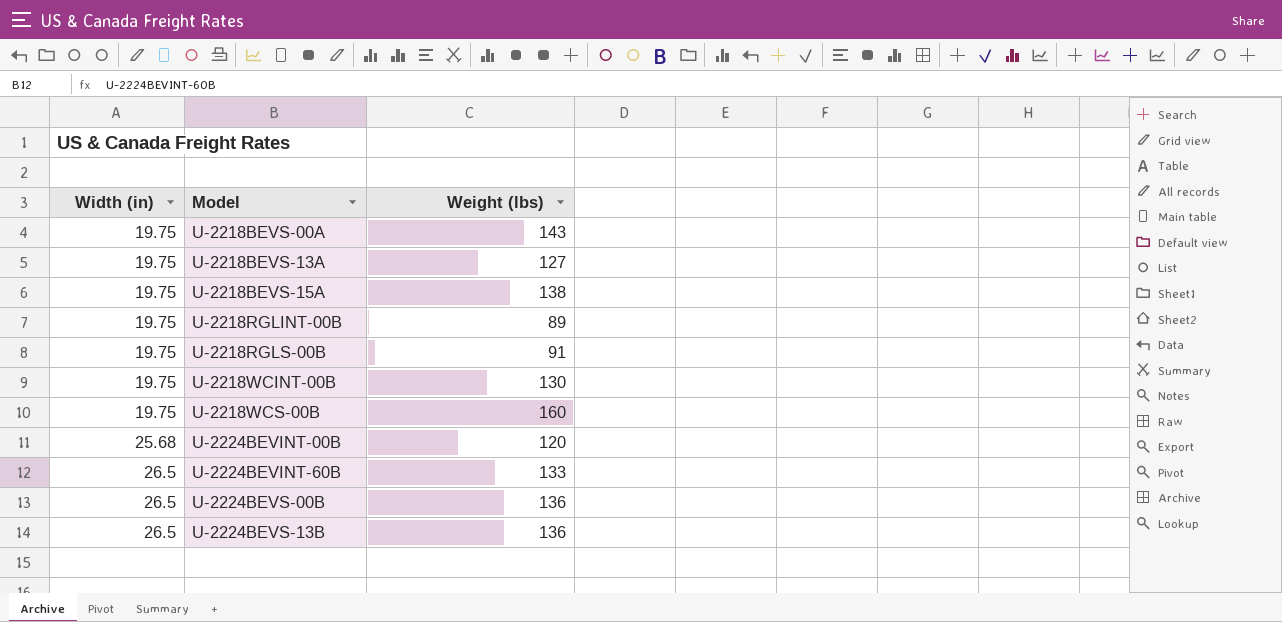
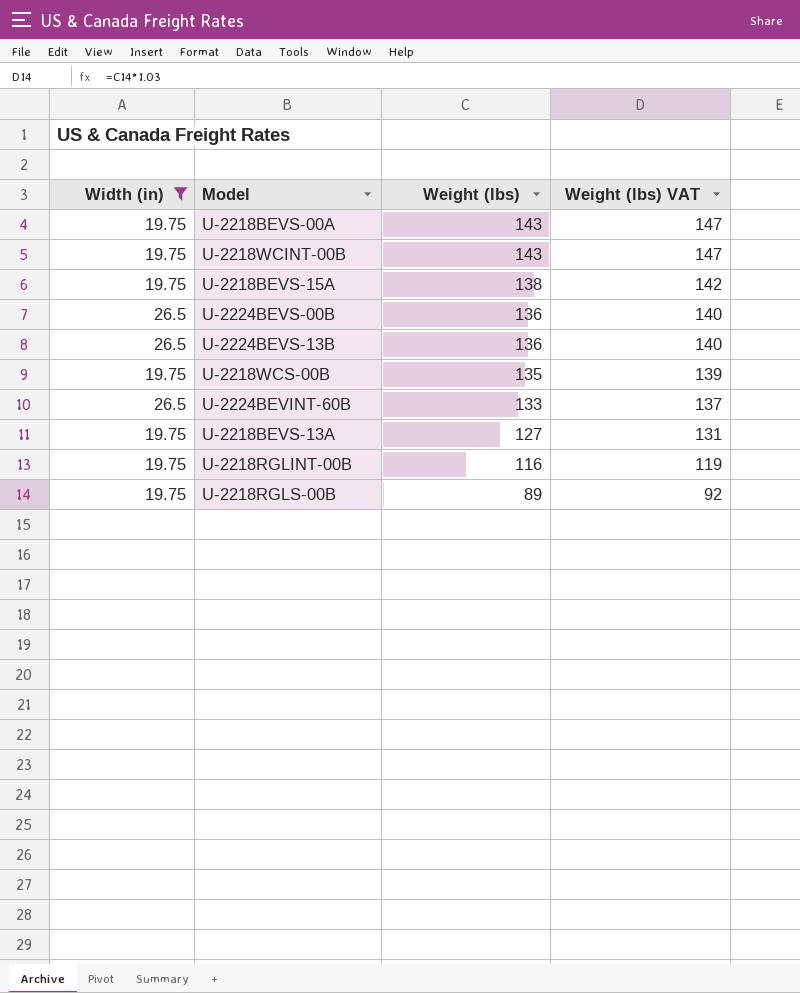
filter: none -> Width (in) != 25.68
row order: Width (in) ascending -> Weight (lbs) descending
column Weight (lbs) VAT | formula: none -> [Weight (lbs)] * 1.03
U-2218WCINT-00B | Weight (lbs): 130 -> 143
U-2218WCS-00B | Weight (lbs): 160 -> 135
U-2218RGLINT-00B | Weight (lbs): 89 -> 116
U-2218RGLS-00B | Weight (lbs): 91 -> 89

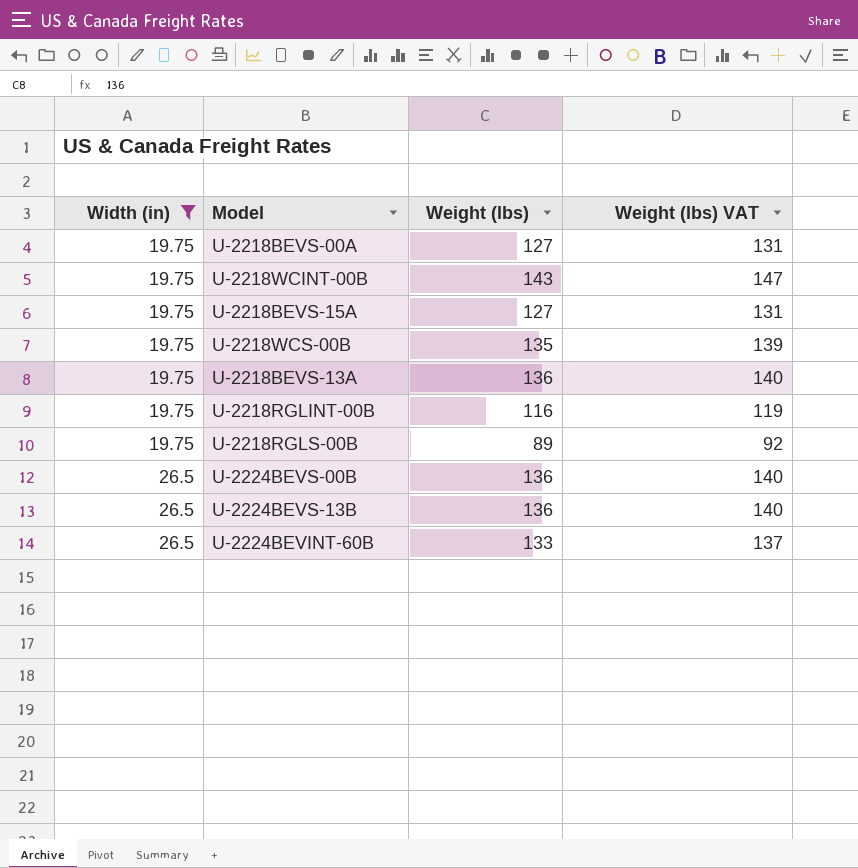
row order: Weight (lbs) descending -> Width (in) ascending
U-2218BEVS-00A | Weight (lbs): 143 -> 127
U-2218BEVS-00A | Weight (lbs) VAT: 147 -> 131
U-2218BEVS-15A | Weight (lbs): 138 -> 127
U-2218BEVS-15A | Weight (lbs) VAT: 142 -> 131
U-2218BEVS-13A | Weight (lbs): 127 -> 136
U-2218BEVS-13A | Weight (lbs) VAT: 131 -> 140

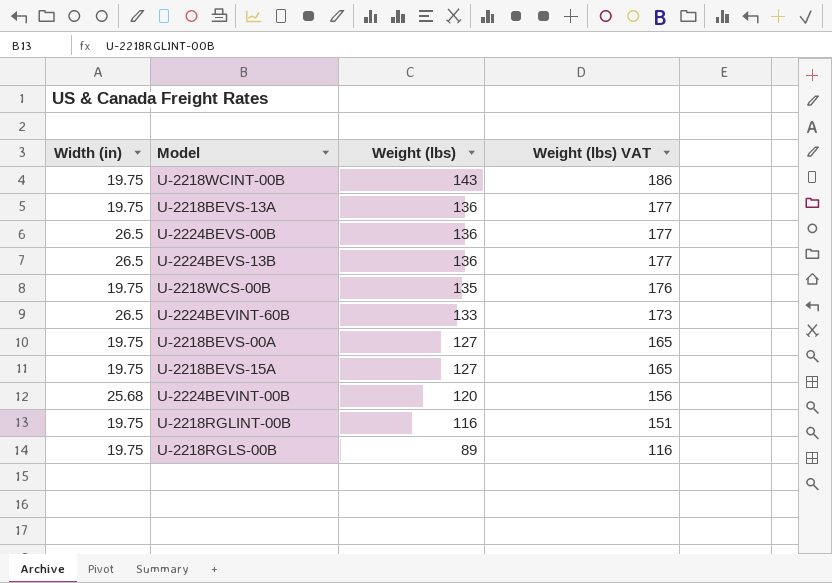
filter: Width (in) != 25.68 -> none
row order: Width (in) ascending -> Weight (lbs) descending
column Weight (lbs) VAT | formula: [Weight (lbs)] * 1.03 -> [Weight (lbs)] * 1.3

* **Try it**
The answer is the listing above restated word for word, pictures removed.

* **Exercise solution**
filter: none -> Width (in) != 25.68
row order: Width (in) ascending -> Weight (lbs) descending
column Weight (lbs) VAT | formula: none -> [Weight (lbs)] * 1.03
U-2218WCINT-00B | Weight (lbs): 130 -> 143
U-2218WCS-00B | Weight (lbs): 160 -> 135
U-2218RGLINT-00B | Weight (lbs): 89 -> 116
U-2218RGLS-00B | Weight (lbs): 91 -> 89

row order: Weight (lbs) descending -> Width (in) ascending
U-2218BEVS-00A | Weight (lbs): 143 -> 127
U-2218BEVS-00A | Weight (lbs) VAT: 147 -> 131
U-2218BEVS-15A | Weight (lbs): 138 -> 127
U-2218BEVS-15A | Weight (lbs) VAT: 142 -> 131
U-2218BEVS-13A | Weight (lbs): 127 -> 136
U-2218BEVS-13A | Weight (lbs) VAT: 131 -> 140

filter: Width (in) != 25.68 -> none
row order: Width (in) ascending -> Weight (lbs) descending
column Weight (lbs) VAT | formula: [Weight (lbs)] * 1.03 -> [Weight (lbs)] * 1.3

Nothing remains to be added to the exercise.